• [Task description]
When you retype the records that follow, keep each word as it is and drop any pictures.

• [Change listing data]
┄┄┄┄┄┄┄┄┄┄┄┄┄┄┄┄┄┄┄┄

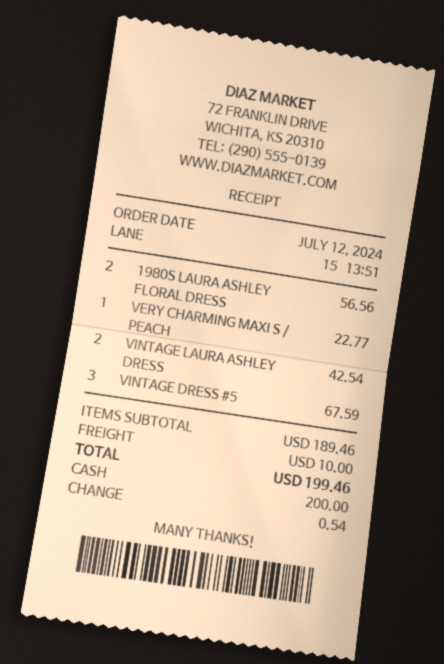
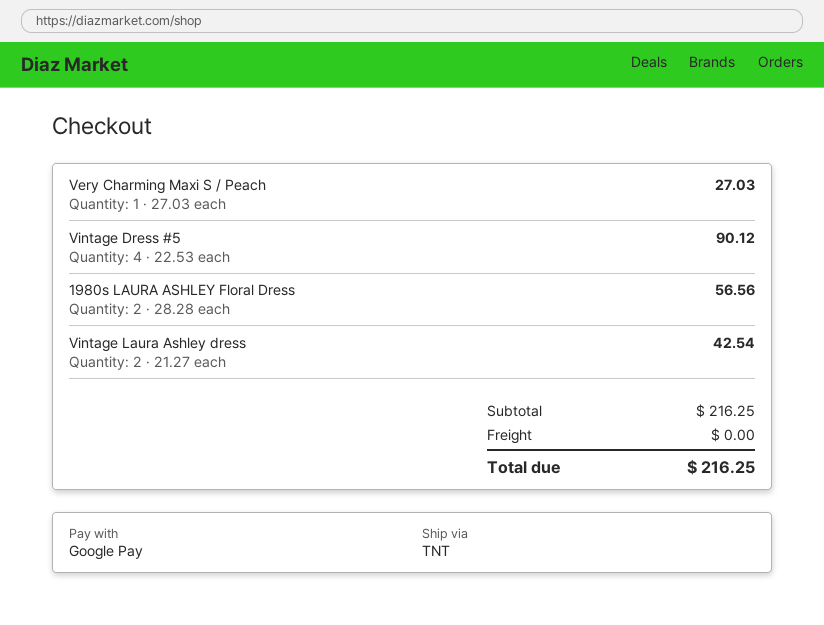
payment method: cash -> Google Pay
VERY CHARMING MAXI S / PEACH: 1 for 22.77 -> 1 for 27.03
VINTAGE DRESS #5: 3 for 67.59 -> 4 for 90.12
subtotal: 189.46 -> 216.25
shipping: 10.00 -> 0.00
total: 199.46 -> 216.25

┄┄┄┄┄┄┄┄┄┄┄┄┄┄┄┄┄┄┄┄

• [Task response]
payment method: cash -> Google Pay
VERY CHARMING MAXI S / PEACH: 1 for 22.77 -> 1 for 27.03
VINTAGE DRESS #5: 3 for 67.59 -> 4 for 90.12
subtotal: 189.46 -> 216.25
shipping: 10.00 -> 0.00
total: 199.46 -> 216.25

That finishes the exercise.